Мне его не хватает, он мелькал даже, маленький, с выпяченной грудью Тиресий в устье Макса Нордау, возле храма Асклепия, «Эклоги аиста», небезупречную вещь, я хотел бы держать под рукой. Все на свете когда-то включается в перечень невозможного. Иродиада — Катя, Иоканаан — Сережа, Ирод — Игорь Васильевич. Прах отцов высыпан в дельные урны: глиняный, бронзовый, алебастровый зал ожидания.

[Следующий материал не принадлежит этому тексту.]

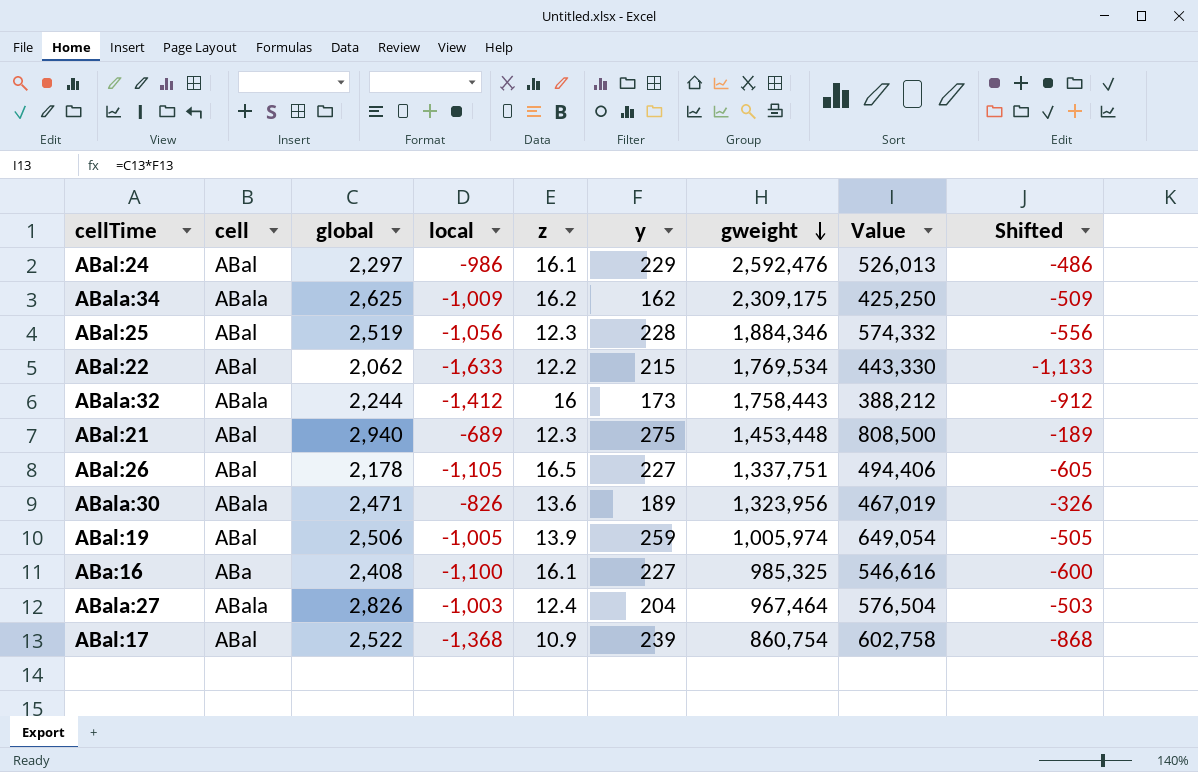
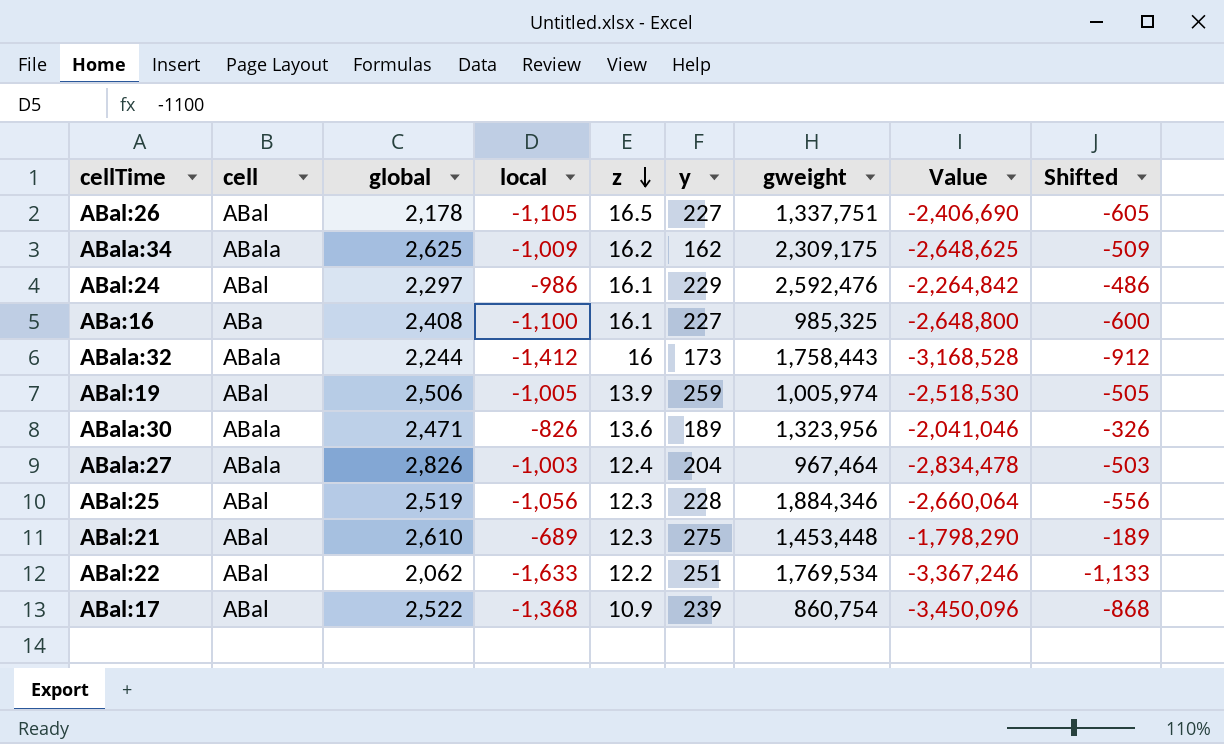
row order: gweight descending -> z descending
column Value | formula: [global] * [y] -> [global] * [local]
ABal:21 | global: 2,940 -> 2,610
ABal:22 | y: 215 -> 251

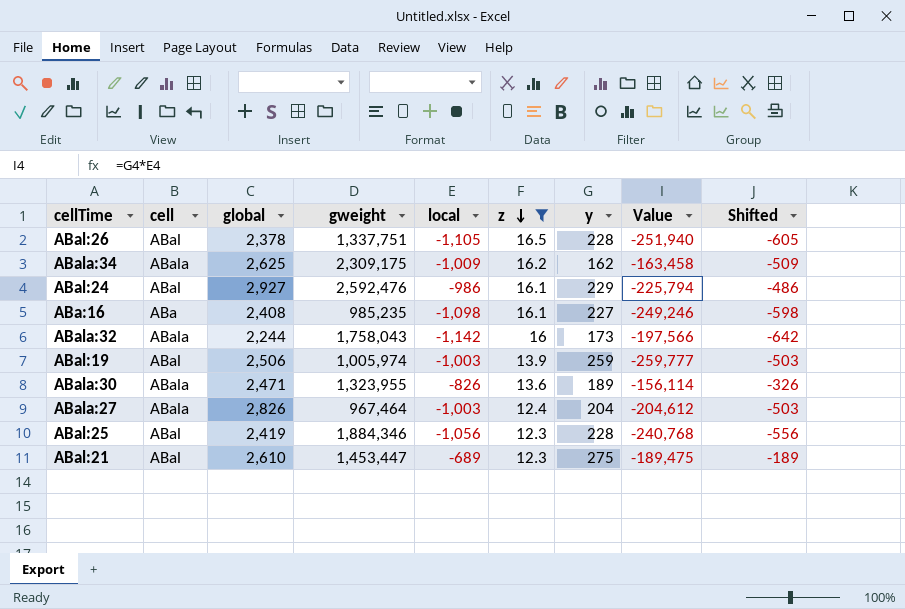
filter: none -> z >= 12.3
column gweight | position: 7 -> 4
column Value | formula: [global] * [local] -> [local] * [y]
ABal:26 | global: 2,178 -> 2,378
ABal:26 | y: 227 -> 228
ABal:24 | global: 2,297 -> 2,927
ABa:16 | gweight: 985,325 -> 985,235
ABa:16 | local: -1,100 -> -1,098
ABa:16 | Shifted: -600 -> -598
ABala:32 | gweight: 1,758,443 -> 1,758,043
ABala:32 | local: -1,412 -> -1,142
ABala:32 | Shifted: -912 -> -642
ABal:19 | local: -1,005 -> -1,003
ABal:19 | Shifted: -505 -> -503
ABala:30 | gweight: 1,323,956 -> 1,323,955
ABal:25 | global: 2,519 -> 2,419
ABal:21 | gweight: 1,453,448 -> 1,453,447

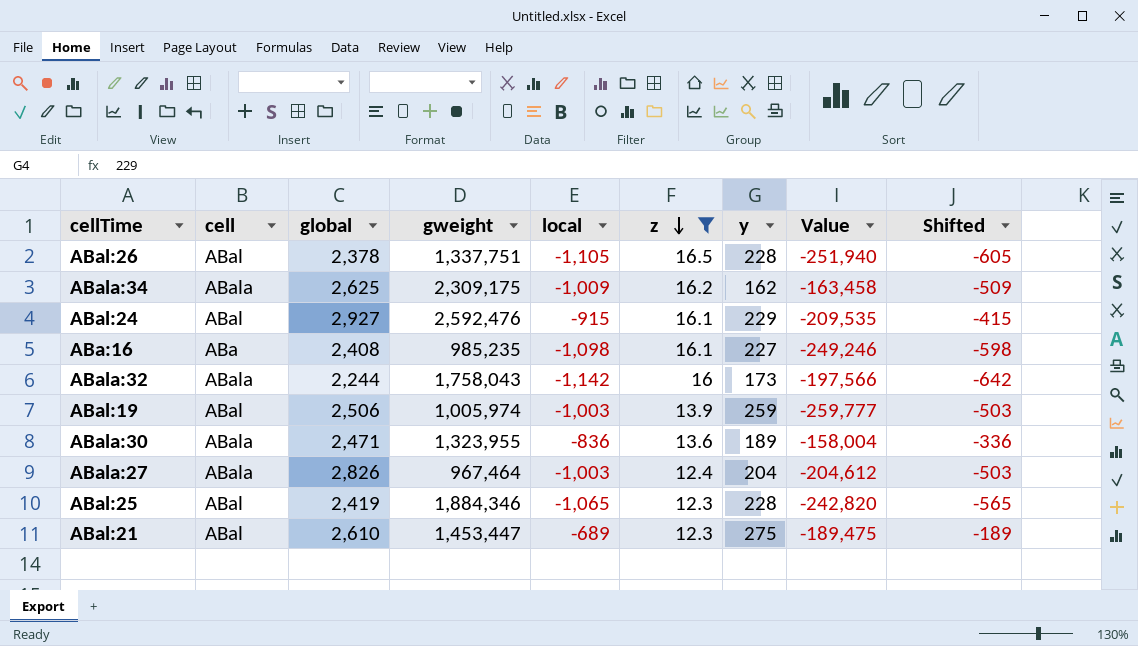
ABal:24 | local: -986 -> -915
ABal:24 | Value: -225,794 -> -209,535
ABal:24 | Shifted: -486 -> -415
ABala:30 | local: -826 -> -836
ABala:30 | Value: -156,114 -> -158,004
ABala:30 | Shifted: -326 -> -336
ABal:25 | local: -1,056 -> -1,065
ABal:25 | Value: -240,768 -> -242,820
ABal:25 | Shifted: -556 -> -565

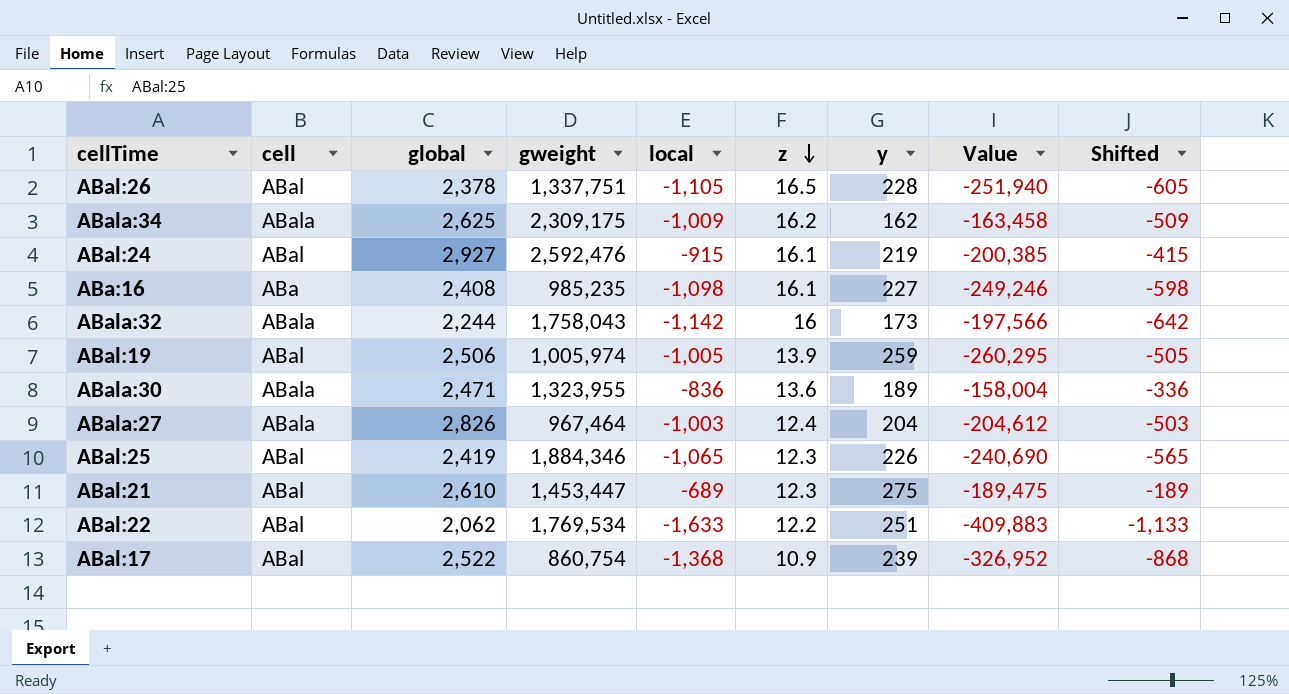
filter: z >= 12.3 -> none
ABal:24 | y: 229 -> 219
ABal:24 | Value: -209,535 -> -200,385
ABal:19 | local: -1,003 -> -1,005
ABal:19 | Value: -259,777 -> -260,295
ABal:19 | Shifted: -503 -> -505
ABal:25 | y: 228 -> 226
ABal:25 | Value: -242,820 -> -240,690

В ноябре было солнечно, и сразу январь, промозглость, поутру электричество. Нисходящими рейками шторы от ливня, одинаковей строк, ровней поперечин пожарного спуска. Подними, можно будет увидеть сквозь хлябь мутно-серую вату над кровлей землистых, приземисто вросших домов, горбатый захлеб мостовой, излияние водостоков в лимонном свеченье авто, прачечную жестковласых работниц, затаскивают узлы и тюки, лопочут, кудахчут в вертящемся круглом пару кривобедрые азиатки на узлах и тюках, левей стирки с отжимом сезам швейников о дверном колокольце, иглы, ножницы, выкройка маслом по жести, от них вбок скит приблуд, лезут, не боясь мокроты, на балкон, скребутся под мышками, ежатся спозарань невпросып, а левей левого, за голизной пальмы у бака с объедками, забираемый ночью решеткой ступенчатый скос к посреднику, маклеру, работорговля, продажа рабсилы Балкан в грубоватой античной манере, ввоз румын на строительство Палестины, дождь ли, вёдро, толкутся в лаптях. Это погода на юге; что на севере — отвечаем: холода за окном, студеная за вымороженным стеклом темень и мгла, гололед, синие языки газа на кухне, с желто-красными быстрыми просверками в синем горении. Заварен чай, глаз настороженно присматривает, пальцы мнут папиросу, просыпая табак на клеенку. Железно-каменное пожатье руки, другому не пересидеть мерзлоты. Железная, каменная кистевая лопата, предположим, лопата прорубила в себе пять шевелящихся отростков, сжала и стиснула.